- Pitcher
- Born: January 4, 1971 (age 55) Joliet, Illinois, U.S.
- Batted: LeftThrew: Left

MLB debut
- August 22, 1998, for the Arizona Diamondbacks

Last MLB appearance
- September 27, 2006, for the Cincinnati Reds

MLB statistics
- Win–loss record: 10–15
- Earned run average: 4.70
- Strikeouts: 87
- Stats at Baseball Reference

Teams
- Arizona Diamondbacks (1998); Toronto Blue Jays (2001); Texas Rangers (2001–2002); Cincinnati Reds (2006);

= Chris Michalak =

American baseball player (born 1971)

Christian Matthew Michalak (born January 4, 1971) is an American former professional baseball left-handed pitcher. He played in Major League Baseball (MLB) for the Arizona Diamondbacks, Toronto Blue Jays, Texas Rangers, and Cincinnati Reds between 1998 and 2006.

==Amateur career==
A native of Joliet, Illinois, Michalak attended Joliet Catholic Academy and the University of Notre Dame. In 1991, he played collegiate summer baseball with the Chatham A's of the Cape Cod Baseball League.

==Professional career==
Michalak was selected by the Oakland Athletics in the 12th round of the 1993 MLB draft. He signed as a free agent with the Arizona Diamondbacks in 1997, and made his major league debut with Arizona in 1998. His most productive season came in 2001, when he pitched 136.2 innings while splitting time for the Toronto Blue Jays and Texas Rangers. His final major league appearance came in 2006 for the Cincinnati Reds.

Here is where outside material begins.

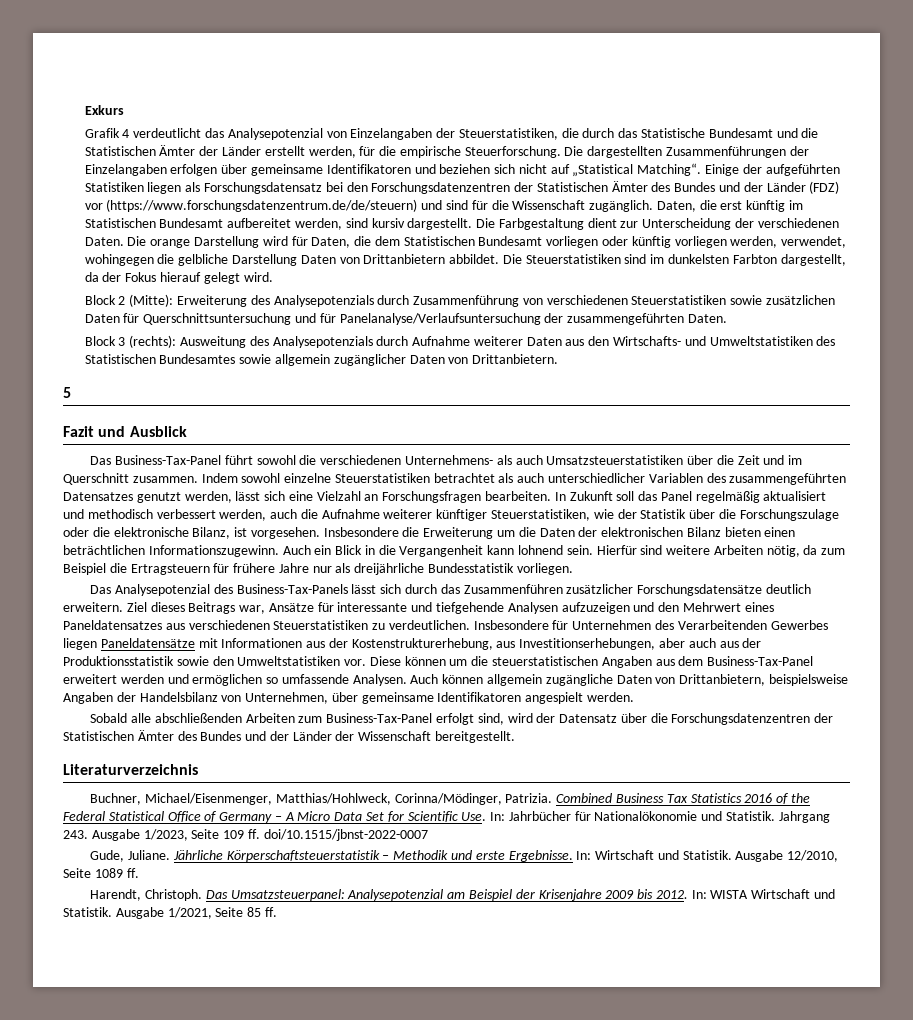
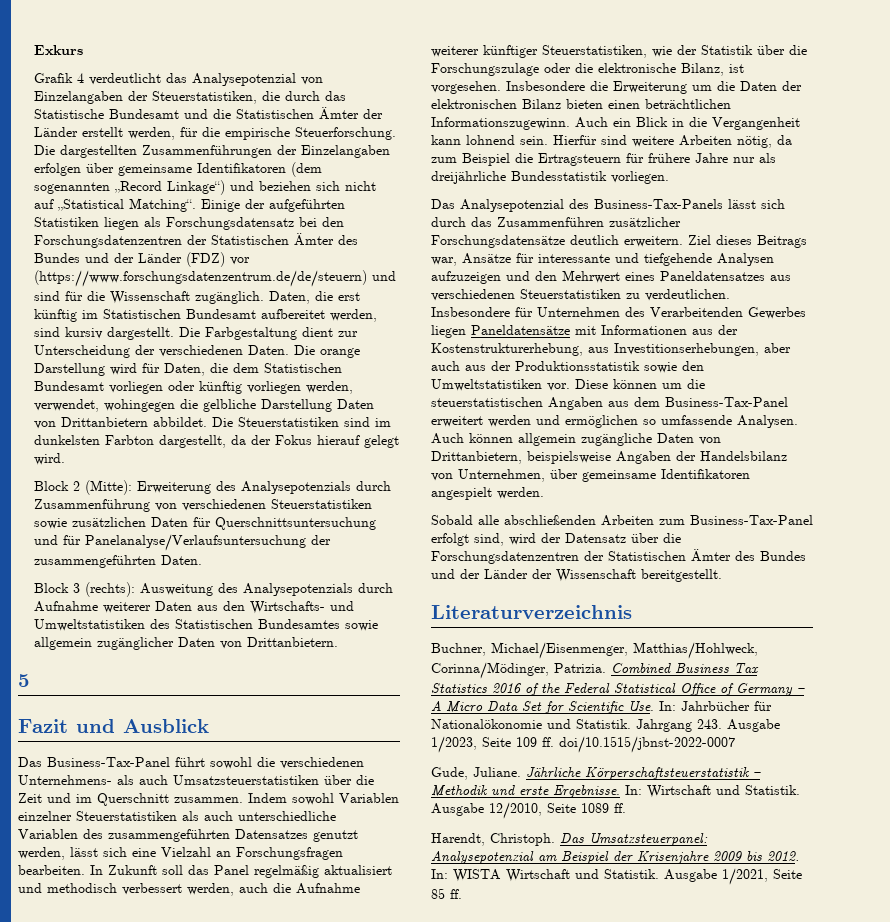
- Die dargestellten Zusammenführungen der Einzelangaben erfolgen über gemeinsame Identifikatoren und beziehen sich nicht auf „Statistical Matching“.
+ Die dargestellten Zusammenführungen der Einzelangaben erfolgen über gemeinsame Identifikatoren (dem sogenannten „Record Linkage“) und beziehen sich nicht auf „Statistical Matching“.
- Indem sowohl einzelne Steuerstatistiken betrachtet als auch unterschiedlicher Variablen des zusammengeführten Datensatzes genutzt werden, lässt sich eine Vielzahl an Forschungsfragen bearbeiten.
+ Indem sowohl Variablen einzelner Steuerstatistiken als auch unterschiedliche Variablen des zusammengeführten Datensatzes genutzt werden, lässt sich eine Vielzahl an Forschungsfragen bearbeiten.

Michalak played for the Washington Nationals Triple-A affiliate, the Columbus Clippers, in 2007. On June 14, 2008, Michalak signed a minor league contract with the Florida Marlins and was assigned to their Triple-A affiliate, the Albuquerque Isotopes. After his release from the Marlins organization, he signed with the Oakland Athletics and assigned to their Double-A affiliate, the Midland RockHounds, on August 2, 2008. He became a free agent at the end of the season. On April 26, 2009, Michalak signed a minor league deal with the Toronto Blue Jays.

==Coaching career==
On December 4, 2009, Michalak was named the pitching coach for the Hagerstown Suns. This was the beginning of a career that brought him to the Albuquerque Isotopes, the Triple-A affiliate of the Colorado Rockies, from 2021 to 2022. As of 2026, Michalak is interim manager of the independent Cleburne Railroaders.